It has three main interfaces, that closely mimic the ones already familiar for Python audience:
- Array, which works like NumPy arrays;
- Bag, which is similar to RDD interface in Spark;
- DataFrame, which works like Pandas DataFrame.
While it can work on a distributed cluster, in this instance we will focus mostly on its local abilities, as in my opinion they, apart from the familiar notion, give Dask its competitive edge.
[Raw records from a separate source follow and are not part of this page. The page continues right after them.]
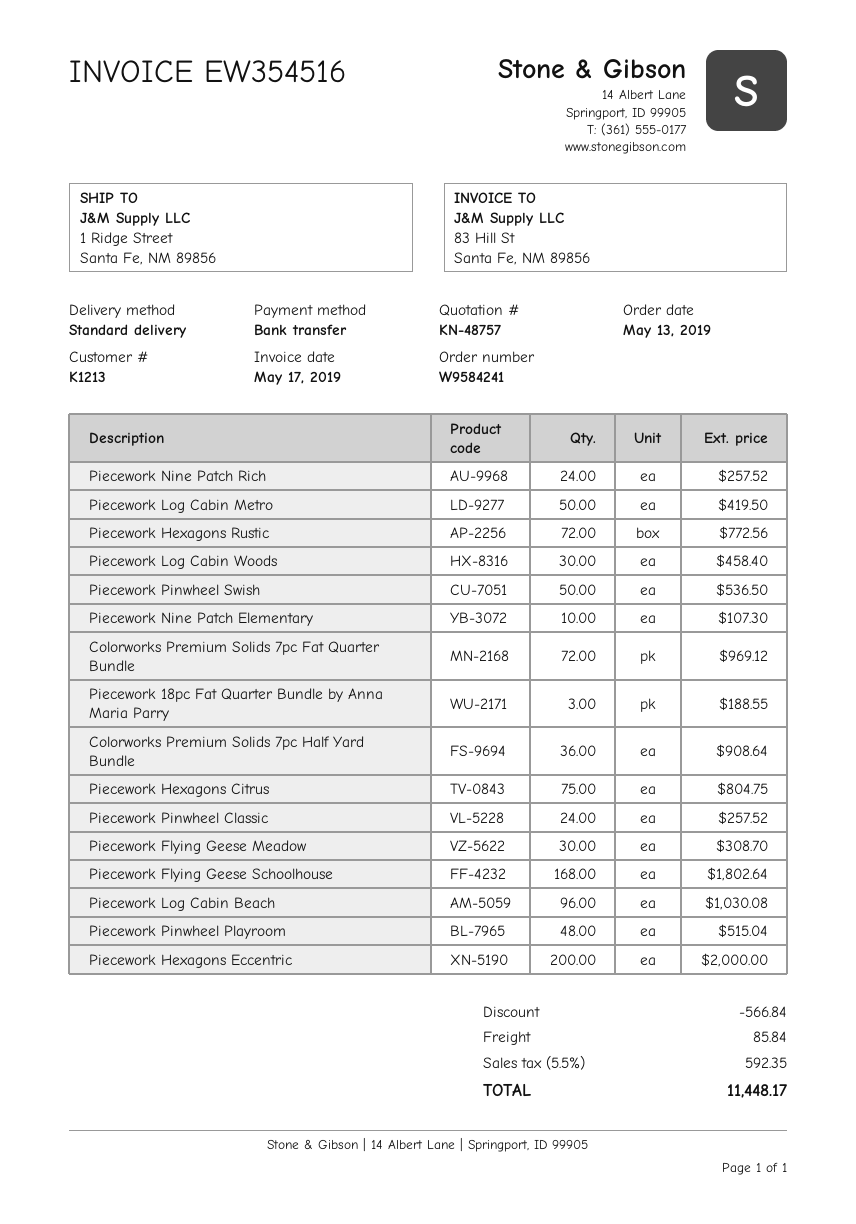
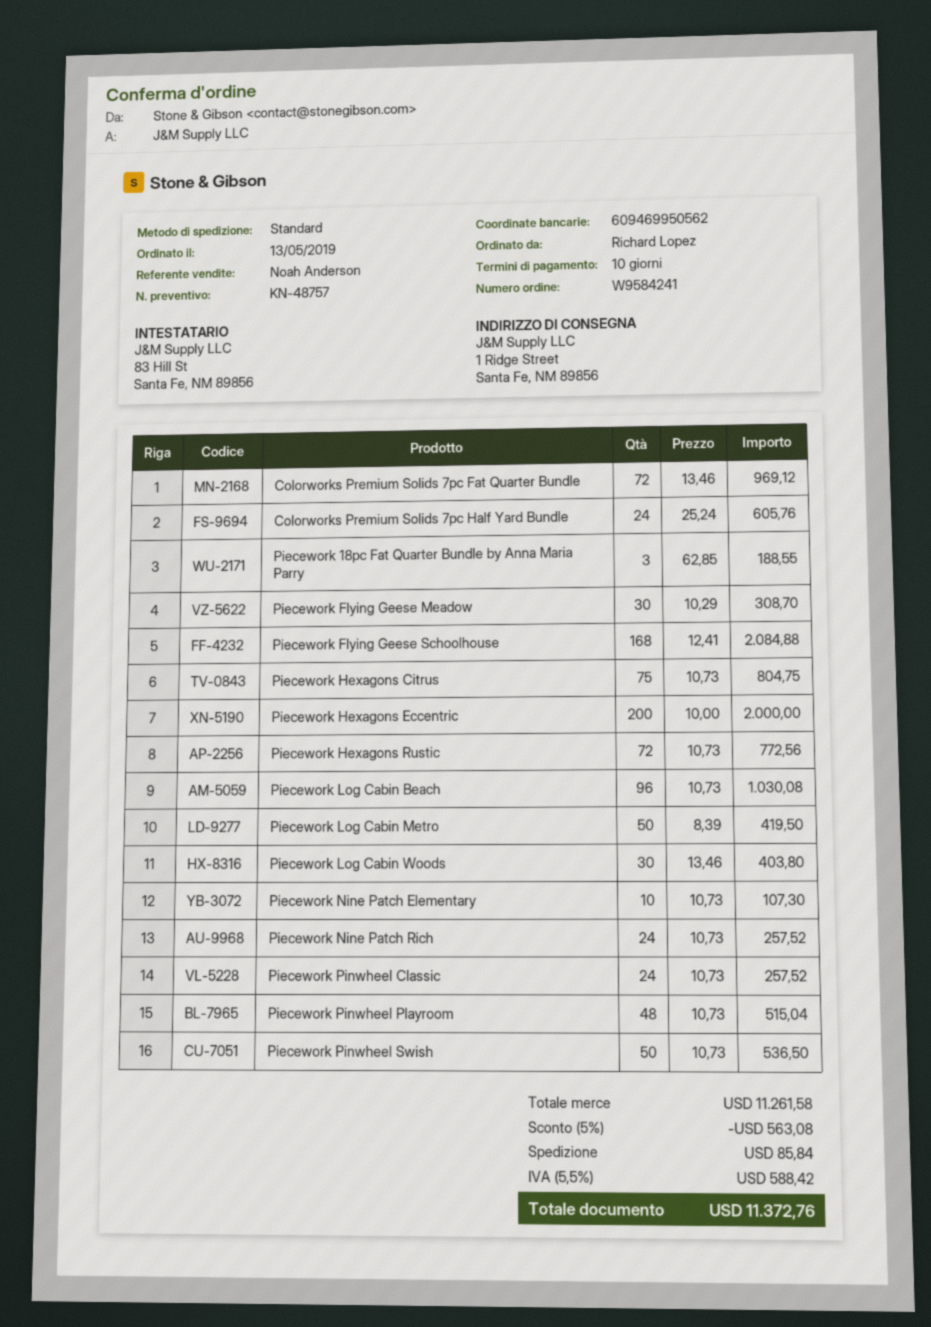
Piecework Log Cabin Woods: 30 for 458.40 -> 30 for 403.80
Colorworks Premium Solids 7pc Half Yard Bundle: 36 for 908.64 -> 24 for 605.76
Piecework Flying Geese Schoolhouse: 168 for 1802.64 -> 168 for 2084.88
discount: 566.84 -> 563.08
tax: 5.5% = 592.35 -> 5.5% = 588.42
total: 11448.17 -> 11372.76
Also, a note for Windows users: while Spark can be setup on a Windows machine as
I’ve shown in the previous post, Dask
is even easier to get as it only relies on NumPy and Pandas, which you likely
have with your Python distribution; also Anaconda
has it as a standard. Otherwise, you can use the usual pip
(or conda
)
install for it:
pip install dask
Also, you may want to install graphviz
, if you want to see the graph task
visualization, and fastparquet
for saving data as Parquet
files.
Stack Exchange data set
To have something larger to analyze lets get the Stack Exchange data set posted on Archive.org. The files are in XML format, compressed using 7-zip; see readme.txt for details. The problem with this compression is that Python does not support 7-zip files, thus you need to extract them manually. For now we’re going to need two files:
stackoverflow.com- Posts.7z
, which I change toPosts.xml
;stackoverflow.com- Tags.7z
, which I change toTags.xml
.
At the date of writing this post, the Posts.xml
file has about 57GB.
Data extraction
Since the files are XMLs, they are not directly readable via Pandas or Dask in
a tabular form. Thus, we use the bag interface to read them as a semi-structured
text files line by line. Lets start from the Tags.xml
file as it is much
smaller. Lets read the file in and see how it looks.
import dask
import dask.bag as db
import dask.dataframe as dd
from dask.dot import dot_graph
from dask.diagnostics import ProgressBar
import pandas as pd
import re
import html
from datetime import datetime
# We set multiprocessing scheduler globally to speed up the computations.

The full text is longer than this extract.